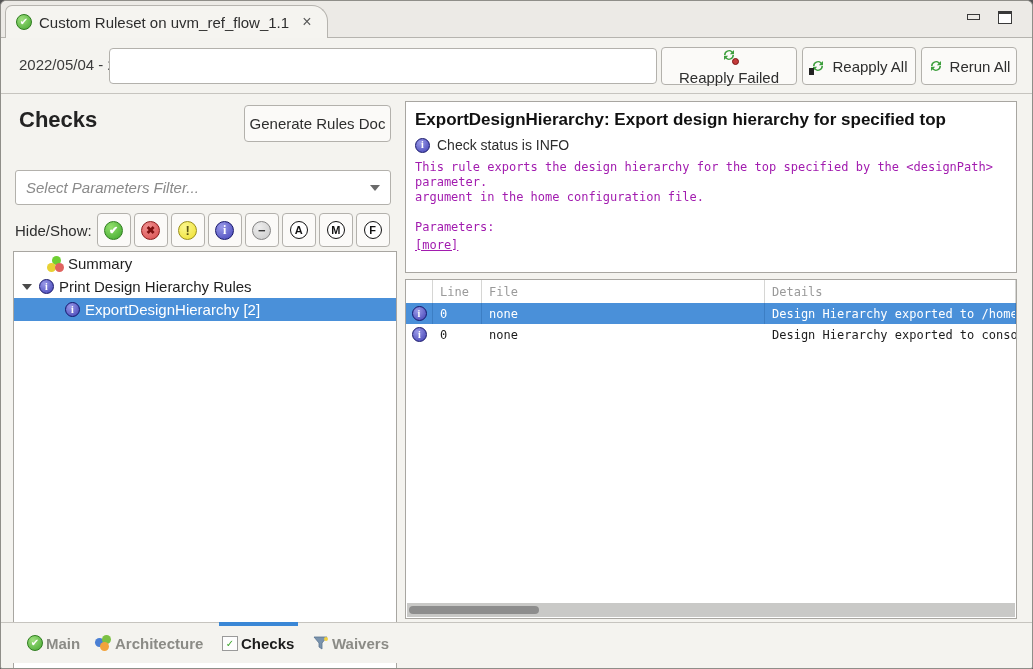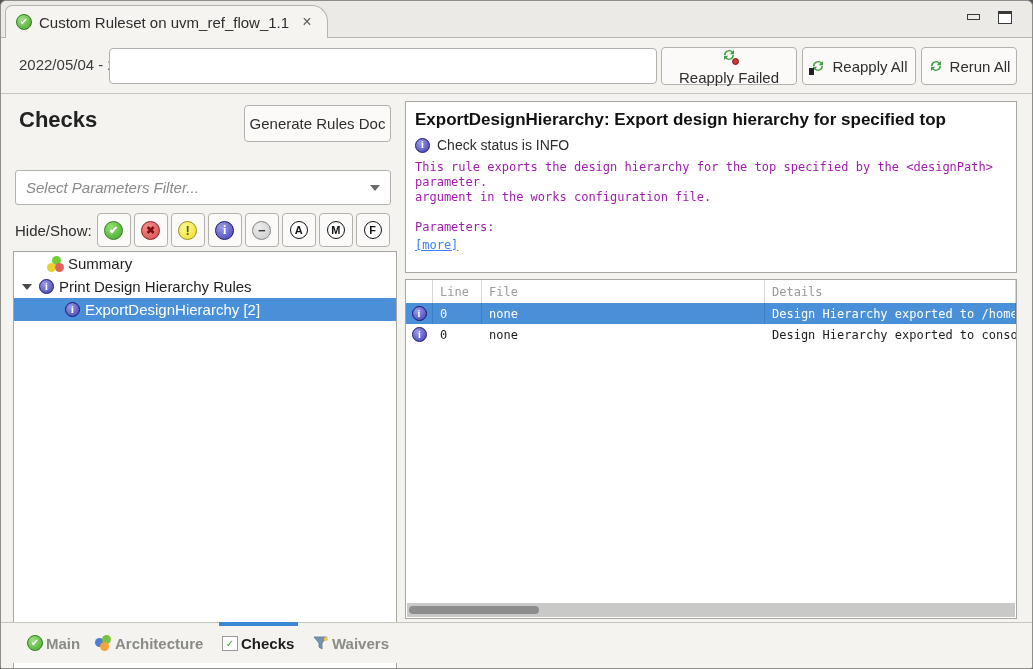"argument in the works configuration" div.mono { text: works -> home }
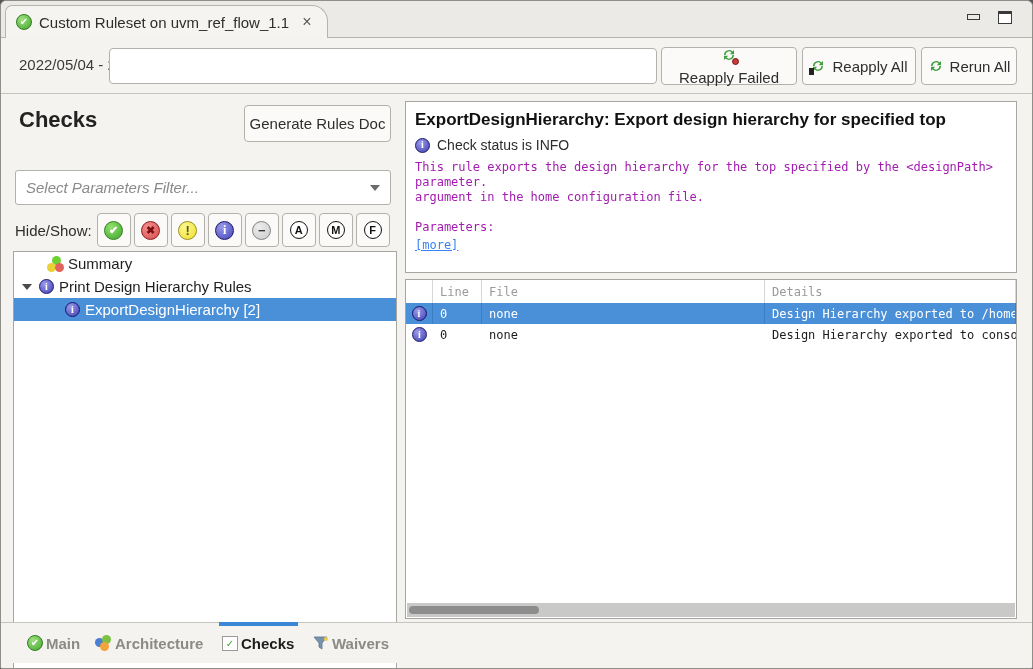"[more]" .more-link { color: #3b82f6 -> #a21caf }
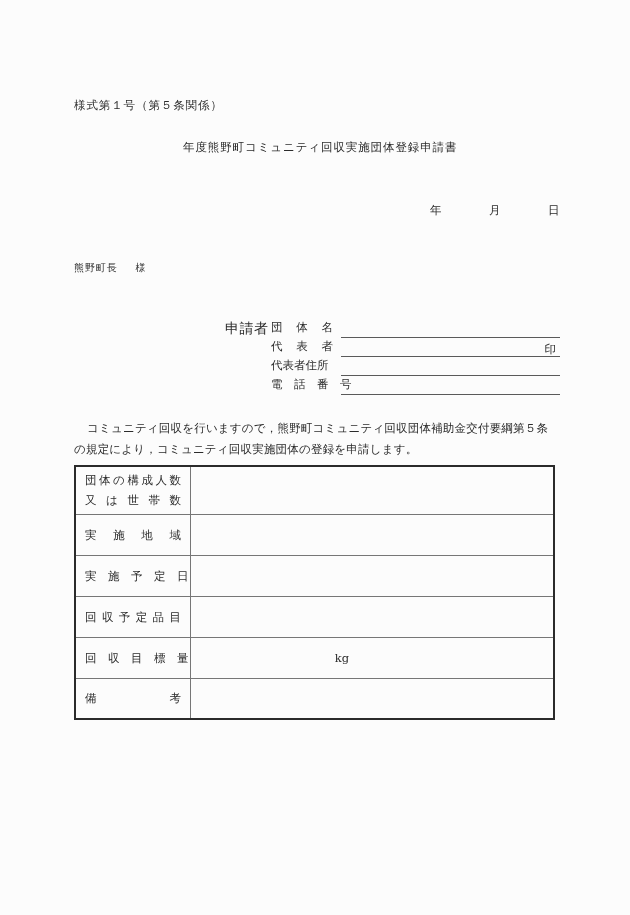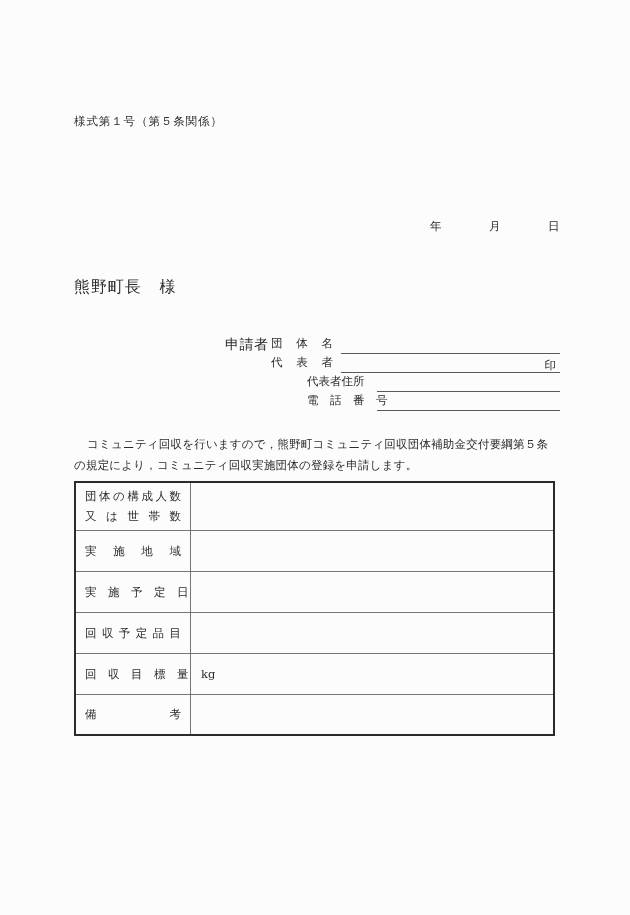"様式第１号（第５条関係）" .page { top: 16px -> 0 }
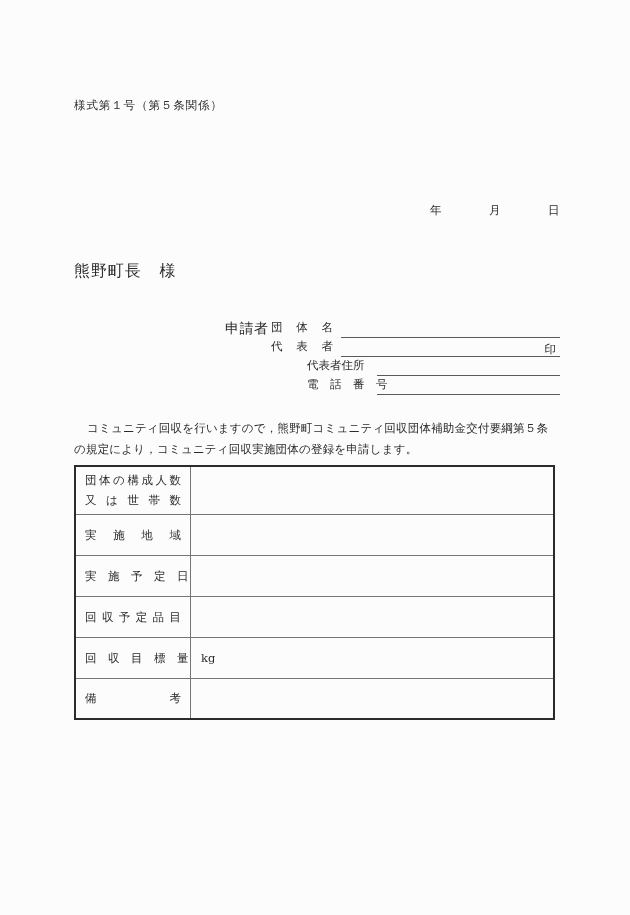"年度熊野町コミュニティ回収実施団体登録申請書" div.doc-title { html: none -> <div>年度熊野町コミュニティ回収実施団体登録申請書</div> }
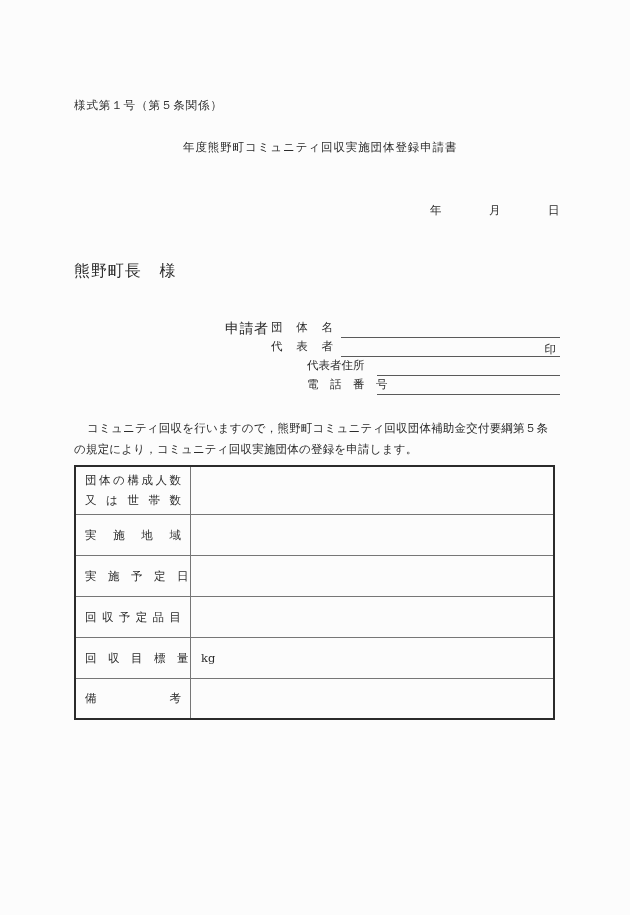"熊野町長 様" .addressee { font-size: 16px -> 10px }
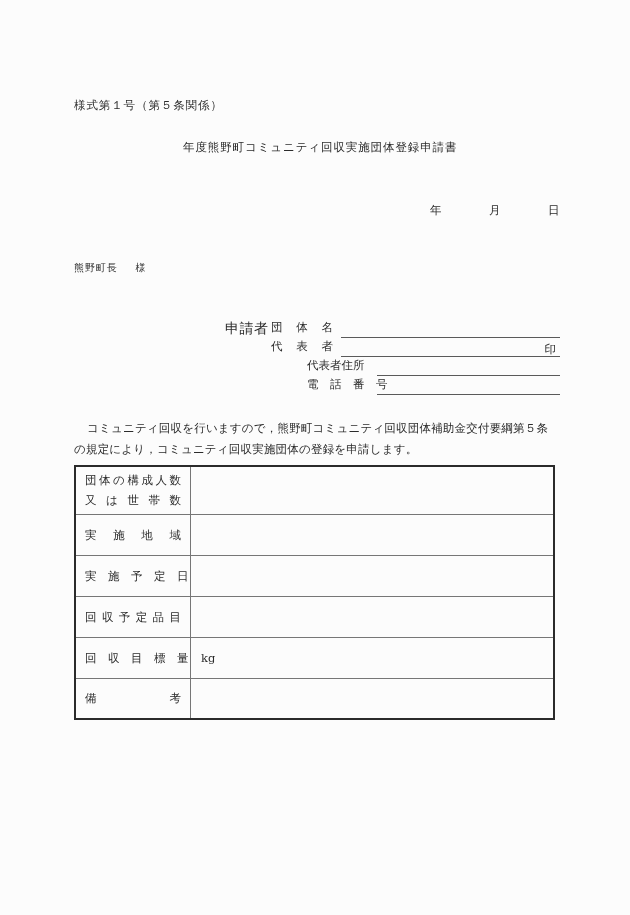"代表者住所" .applicant-label.tight { margin-left: 36px -> none }
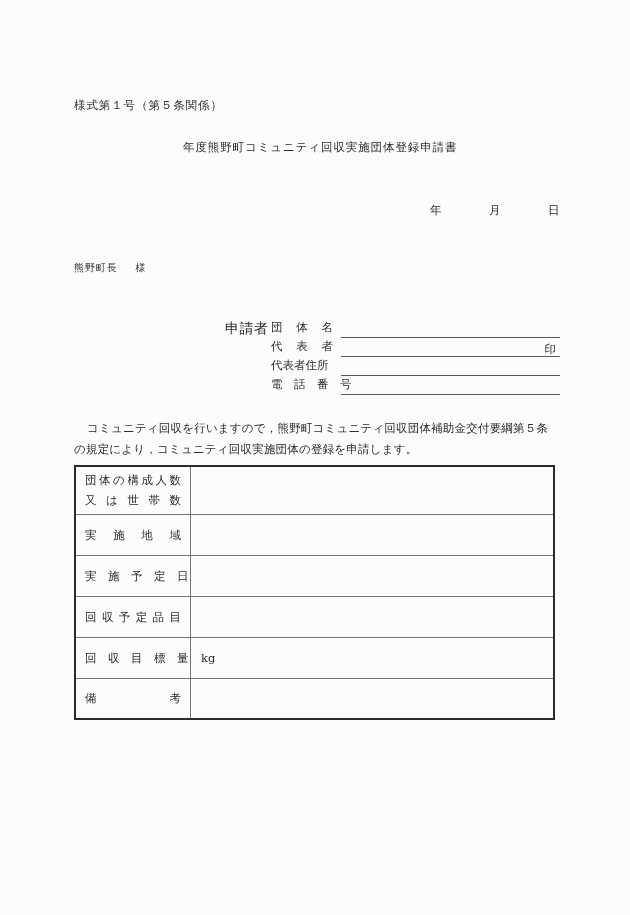"kg" .form-table .unit { text-align: left -> center }
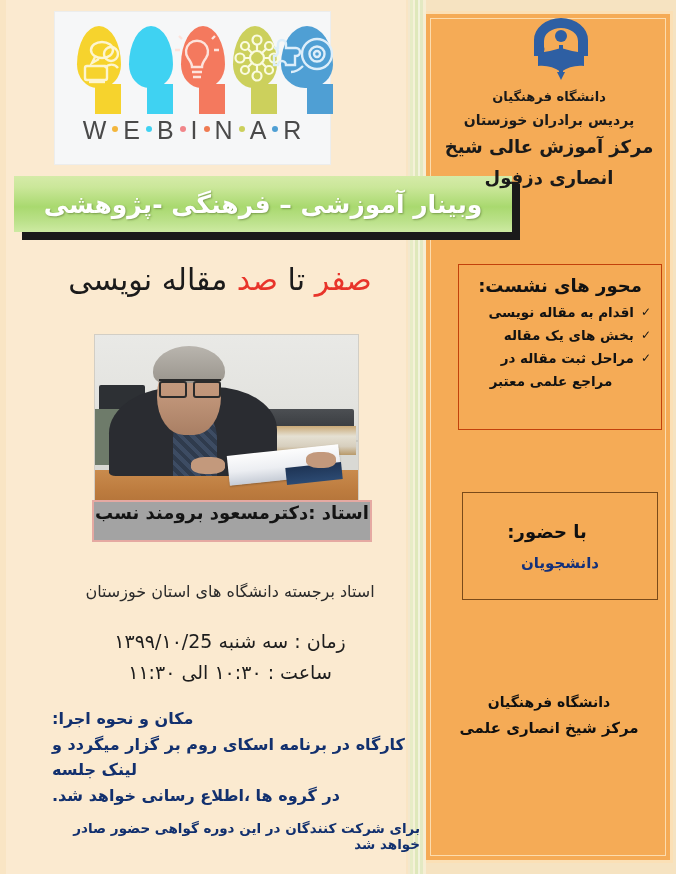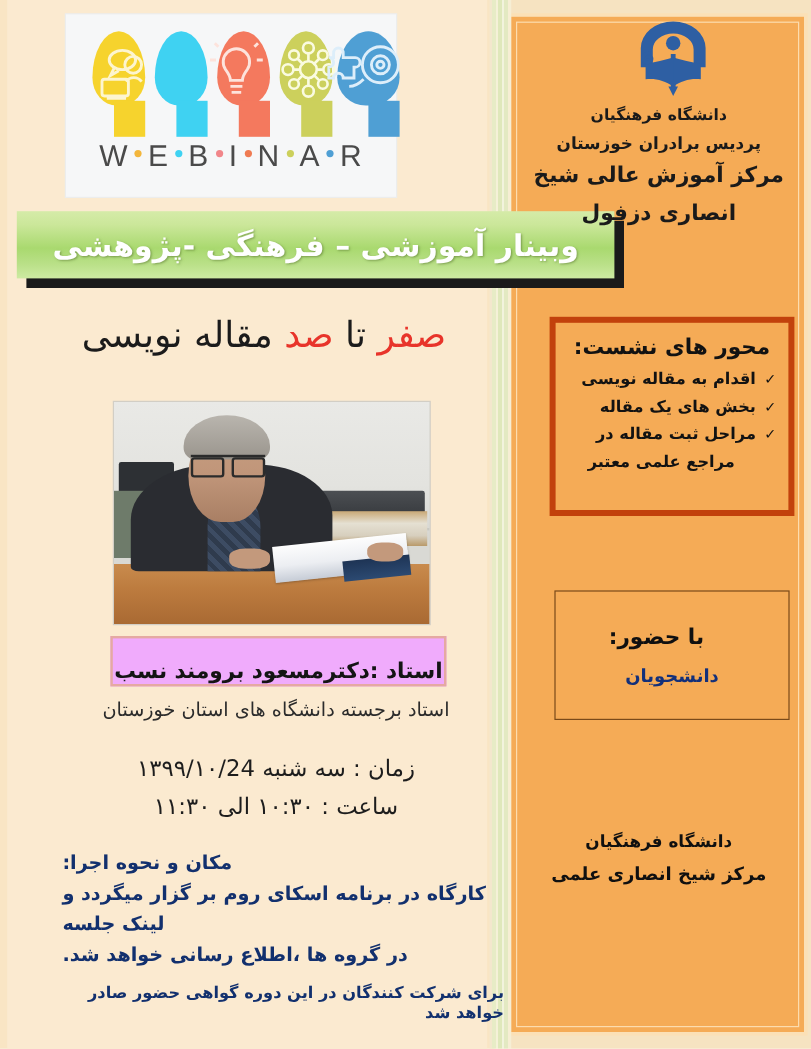"محور های نشست:" .topics-box { border: 5px solid #c2410c -> 1px solid #c2410c }
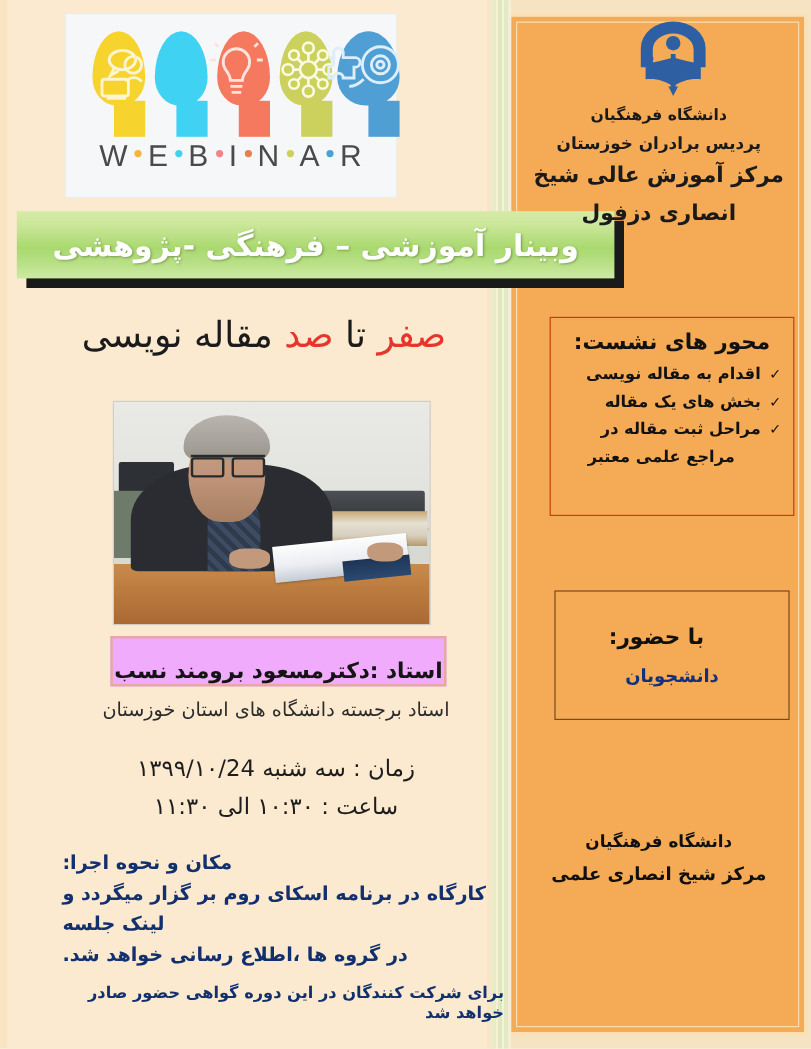"استاد :دکترمسعود برومند نسب" .name-box { align-items: flex-end -> flex-start; background: #f0abfc -> #a3a3a3; top: 530px -> 500px }
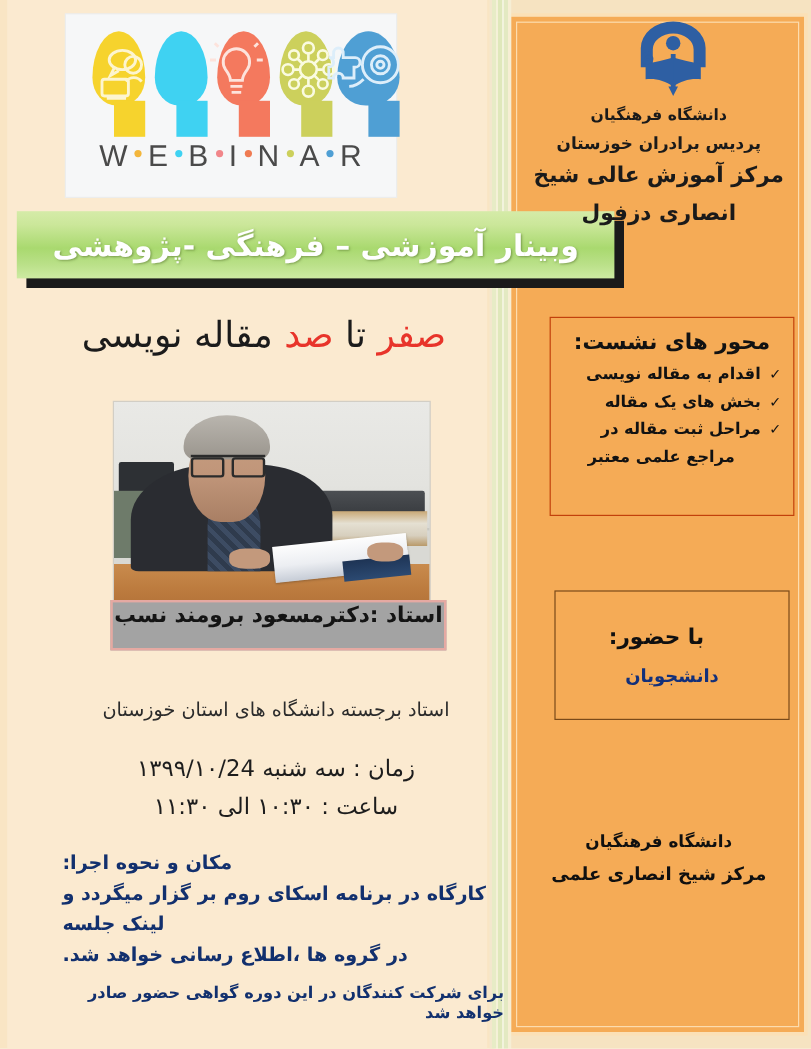"زمان : سه شنبه ۱۳۹۹/۱۰/24" div { text: ۱۳۹۹/۱۰/24 -> ۱۳۹۹/۱۰/25 }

+++

**Activity:** Retype the records above exactly, starting at the line that contains "color: #3b82f6 ->" and going through the last line, and leave out any pictures.

**Output for this exercise:**
"[more]" .more-link { color: #3b82f6 -> #a21caf }
"様式第１号（第５条関係）" .page { top: 16px -> 0 }
"年度熊野町コミュニティ回収実施団体登録申請書" div.doc-title { html: none -> <div>年度熊野町コミュニティ回収実施団体登録申請書</div> }
"熊野町長 様" .addressee { font-size: 16px -> 10px }
"代表者住所" .applicant-label.tight { margin-left: 36px -> none }
"kg" .form-table .unit { text-align: left -> center }
"محور های نشست:" .topics-box { border: 5px solid #c2410c -> 1px solid #c2410c }
"استاد :دکترمسعود برومند نسب" .name-box { align-items: flex-end -> flex-start; background: #f0abfc -> #a3a3a3; top: 530px -> 500px }
"زمان : سه شنبه ۱۳۹۹/۱۰/24" div { text: ۱۳۹۹/۱۰/24 -> ۱۳۹۹/۱۰/25 }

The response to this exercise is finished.